Depressed and angry husband, never ending

9 replies

RedClock · 22/09/2018 22:29

We’ve been married for 15 years and have two teenagers both with ASD. The last few years have been especially difficult with them and have left us both exhausted. DH has long term depression and has tried a lot of different types of medication and CBT but nothing has ever really worked. He’s currently on a high dose of drug which has removed his sex drive entirely but hasn’t made him any less miserable. I sometimes feel that he gets satisfaction out of nothing having helped his depression (I know this sounds incredibly unfair but I think he’s convinced nothing will help no matter what it is.).

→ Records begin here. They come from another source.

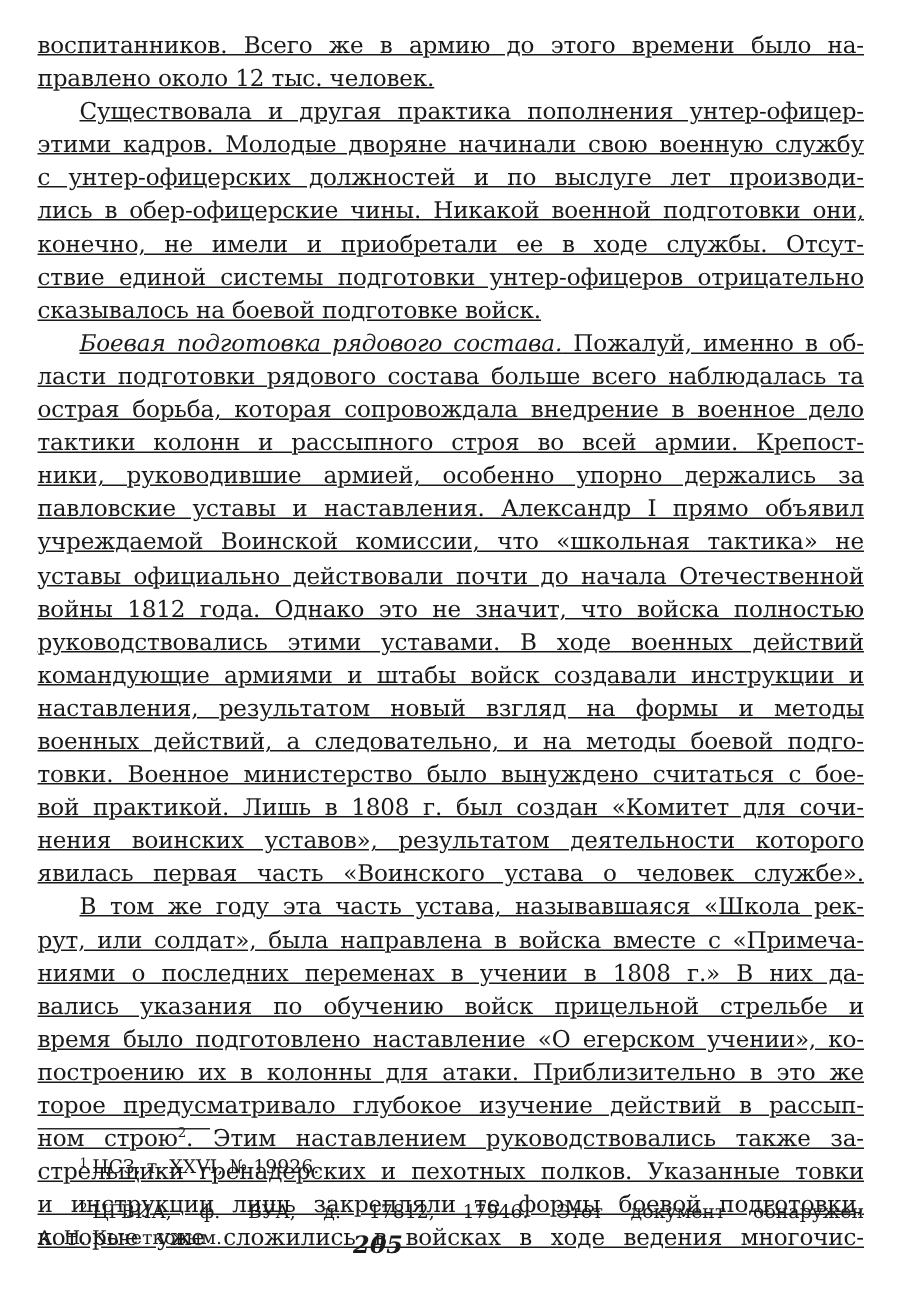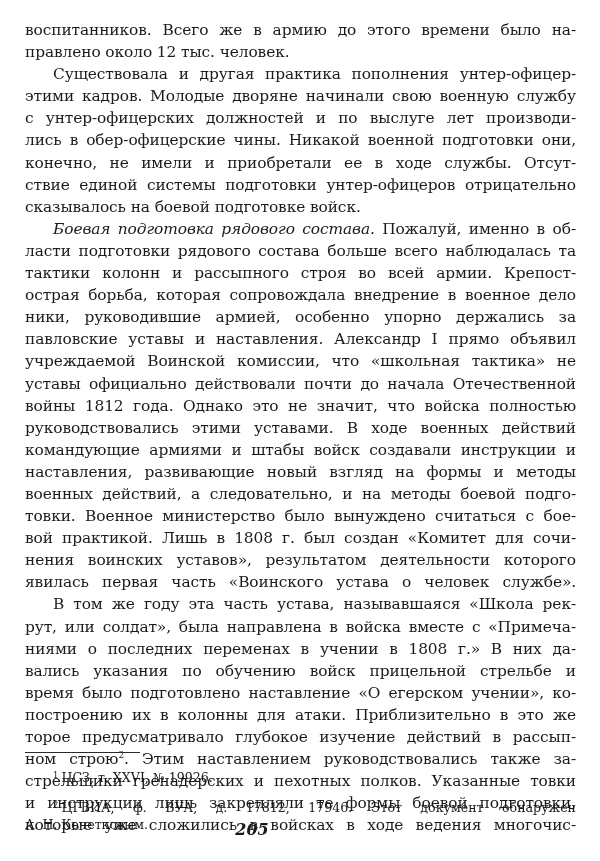--- a/index.html
+++ b/index.html
@@ -32,6 +32,7 @@
       text-align: justify;
       text-align-last: justify;
       height: 22.1px;
+      text-decoration: underline;
     }
     .line.last {
       text-align-last: left;

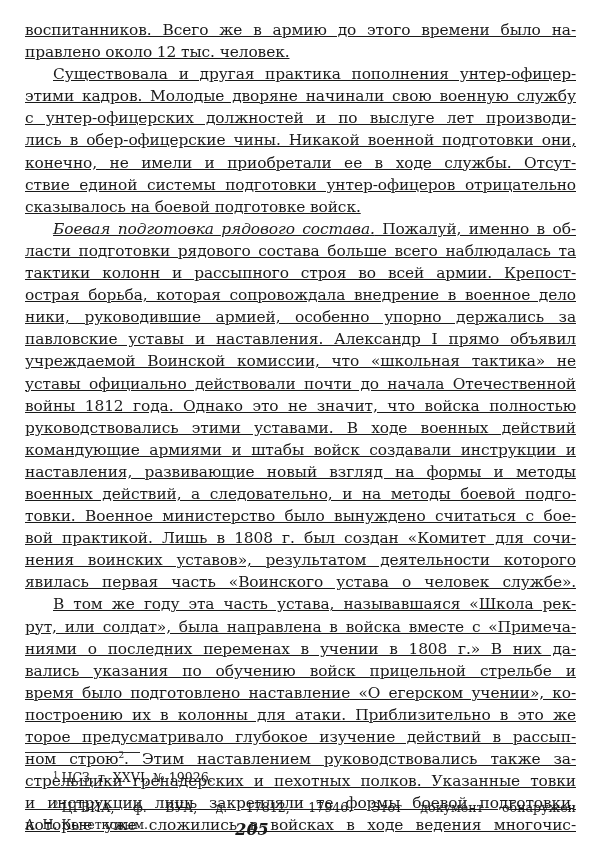--- a/index.html
+++ b/index.html
@@ -114,8 +114,8 @@
 
   <span class="line indent"><span class="italic">Боевая подготовка рядового состава.</span><span> Пожалуй, именно в об-</span></span>
   <span class="line">ласти подготовки рядового состава больше всего наблюдалась та</span>
+  <span class="line">острая борьба, которая сопровождала внедрение в военное дело</span>
   <span class="line">тактики колонн и рассыпного строя во всей армии. Крепост-</span>
-  <span class="line">острая борьба, которая сопровождала внедрение в военное дело</span>
   <span class="line">ники, руководившие армией, особенно упорно держались за</span>
   <span class="line">павловские уставы и наставления. Александр I прямо объявил</span>
   <span class="line">учреждаемой Воинской комиссии, что «школьная тактика» не</span>

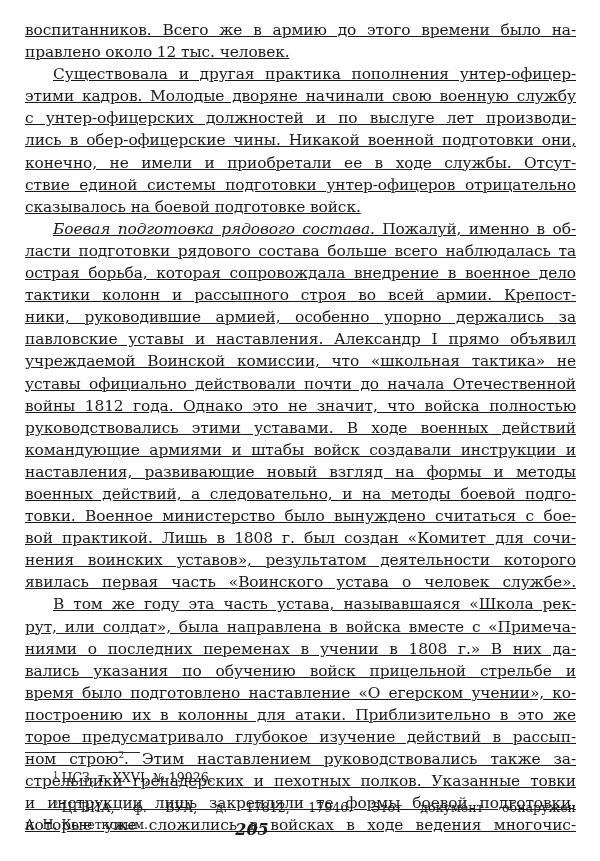--- a/index.html
+++ b/index.html
@@ -123,7 +123,7 @@
   <span class="line">войны 1812 года. Однако это не значит, что войска полностью</span>
   <span class="line">руководствовались этими уставами. В ходе военных действий</span>
   <span class="line">командующие армиями и штабы войск создавали инструкции и</span>
-  <span class="line">наставления, развивающие новый взгляд на формы и методы</span>
+  <span class="line">наставления, результатом новый взгляд на формы и методы</span>
   <span class="line">военных действий, а следовательно, и на методы боевой подго-</span>
   <span class="line">товки. Военное министерство было вынуждено считаться с бое-</span>
   <span class="line">вой практикой. Лишь в 1808 г. был создан «Комитет для сочи-</span>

He won’t socialise with me as he can’t drink and doesn’t see the point in going out, I don’t drink either but have a social life that I enjoy and friends I see. He doesn’t mind any of this.

I know it’s blindingly obvious I should leave but the kids are so intense and over analyse everything. They rely on both of us and their routine being the same, one of them also has had horrendous mental health issues which are ongoing. Us separating would make their lives so much more difficult but I don’t know what to do. I feel like a black cloud appears when DH comes into a room. If anyone else is in a similar situation how do you cope? Our house isn’t big enough for us to have separate rooms.

OP posts:
AjasLipstick · 23/09/2018 00:24

This sounds untenable OP. You just can't carry on like this. I understand however that your main concern is the children.

I think that in your shoes, I would check out of the marriage. Move into another bedroom and just think of yourself as emotionally separate.

SandyY2K · 23/09/2018 00:33

I agree with the above. Live together under one roof... but not as a couple and find happiness elsewhere.

Have a coparent relationship with him. You only get one life. Don't live in misery.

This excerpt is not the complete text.